Now, the muzzling of the Conservative backbench is an interesting phenomenon. It bubbles up and simmers down and bubbles up and simmers down. It seems to be very much connected. The job description of somebody sitting in the so-called backbench is to hold the government to account. That is their main role: to hold the government to account.

I will quote from the member for Edmonton—St. Albert, who said:

I joined the Reform/conservative movements because I thought we were somehow different, a band of Ottawa outsiders riding into town to clean the place up, promoting open government and accountability. I barely recognize ourselves, and worse I fear that we have morphed into what we once mocked.

The reason he was upset was not because he did not get a softball question that the government throws out every once in a while; it was because the government refused to support his bill on transparency. He dug in his heels and showed some conviction.

For my colleagues on the Conservative benches, I wonder if that was not a signal. When the MP from British Columbia dared to bring up the issue that his constituents wanted to talk about, the issues surrounding a woman's right to choose about abortion services in Canada, the amount of pressure put on him to not even raise the issue was extraordinary. We end up with these very bizarre scenarios in which we, the opposition, go to the public to defend his right to represent his constituents, while his own party, his own government, suppresses that freedom to make a 60-second statement in the House of Commons on what he chooses. That is what we have come to.

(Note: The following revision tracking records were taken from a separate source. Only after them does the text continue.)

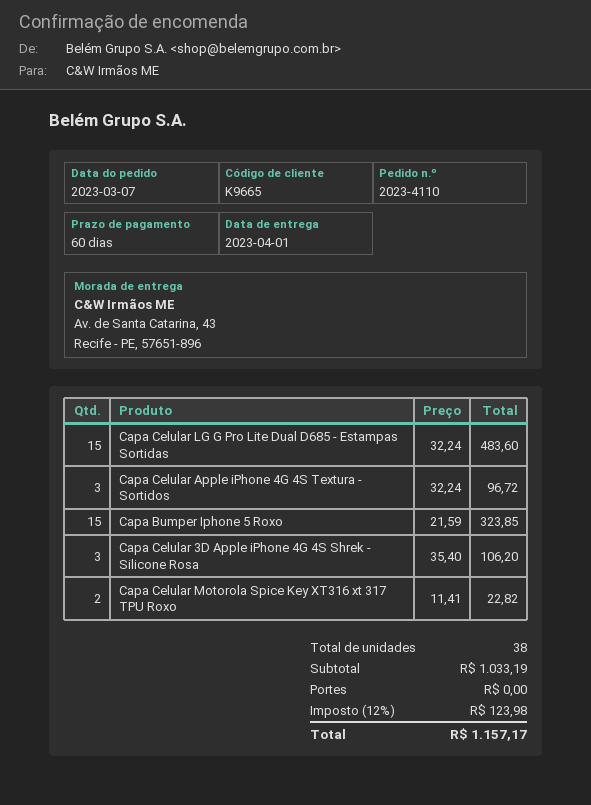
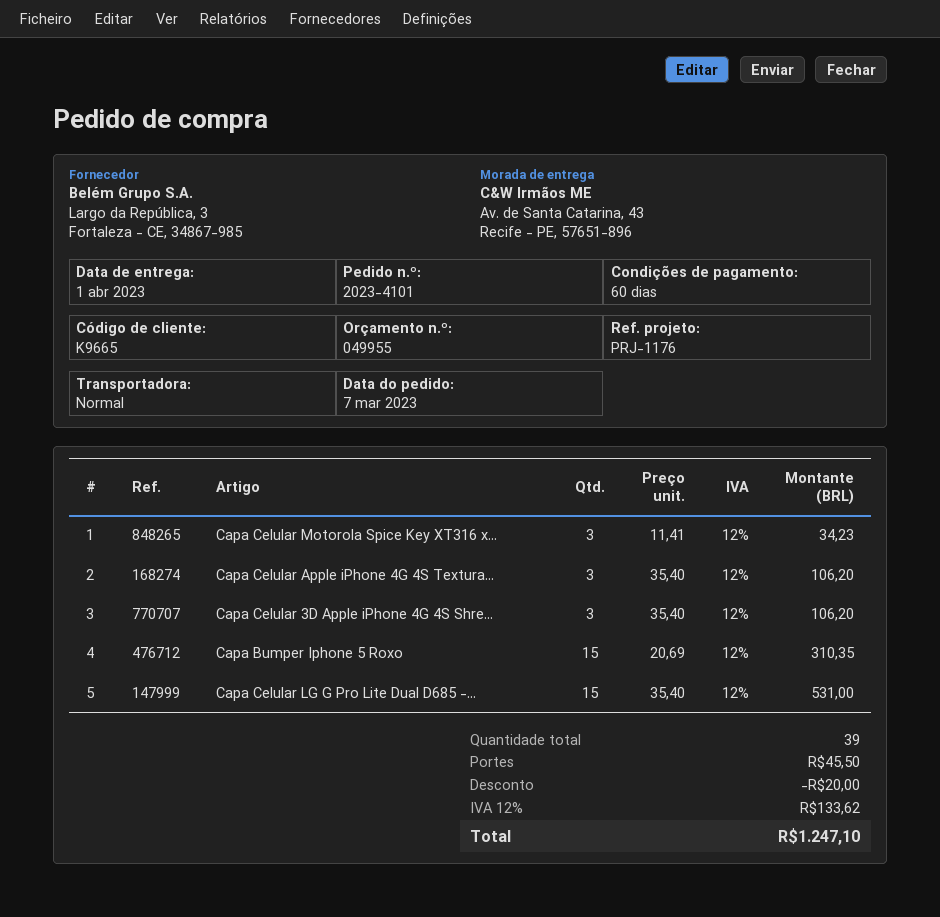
order number: 2023-4110 -> 2023-4101
Capa Celular LG G Pro Lite Dual D685 - Estampas Sortidas: 15 x 32.24 = 483.60 -> 15 x 35.40 = 531.00
Capa Celular Apple iPhone 4G 4S Textura - Sortidos: 3 x 32.24 = 96.72 -> 3 x 35.40 = 106.20
Capa Bumper Iphone 5 Roxo: 15 x 21.59 = 323.85 -> 15 x 20.69 = 310.35
Capa Celular Motorola Spice Key XT316 xt 317 TPU Roxo: 2 x 11.41 = 22.82 -> 3 x 11.41 = 34.23
total quantity: 38 -> 39
discount: none -> 20.00
shipping: 0.00 -> 45.50
tax: 12% = 123.98 -> 12% = 133.62
total: 1157.17 -> 1247.10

For my colleagues on the backbench of the Conservative Party, it seems that there must come a point where enough is enough, as it was for our friend from Edmonton. There is the carrot-and-stick approach of the current Prime Minister the dangling of certain opportunities and trips, and maybe one day making it into cabinet so they can be shown what to say and do, versus the ability to actually represent people.

I can remember my first nomination race and the speeches we gave, or the private conversations we have had with supporters, saying, “I want to do things differently. I want to restore the faith. I want to diminish the cynicism. I want to take further power away from the guys within the PMO”. Remember when we used to say it is who one knows in the PMO? Well, who one knows in this PMO can get one thrown in jail it seems. This is a dangerous place that we have come to, where the federal police of our country are investigating the highest levels of power in the Prime Minister's Office.

Here we are today with a government that is so arrogant as to say that whatever it suggests should be decreed in law, regardless what Parliament thinks and regardless of how Canadians voted in the last election. It is that rot, that growing entitlement and arrogance, that moves so far away from the original intention of what that party may have once stood for. It will eventually, and of course, be its undermining. Yet it cannot see that when it comes to these omnibus motions and shutting down debate more than any government in history.

This is a government that has refused to look at the evidence as it is. The evidence is that this place can function. Parliament can be a place where we engage with one another with our best ideas, our best thoughts, and the best voices we can have on behalf of the constituents we seek to represent. It need not be this place of acrimony, of a government abusing the tools available to it, of constant scandal, police investigations and Elections Canada investigations.

It can be a better place, where ideas from the right and the left can form a better and more perfect country. That is what Parliament is built to do, not what it is doing here with the government. In 2015, we will rectify that.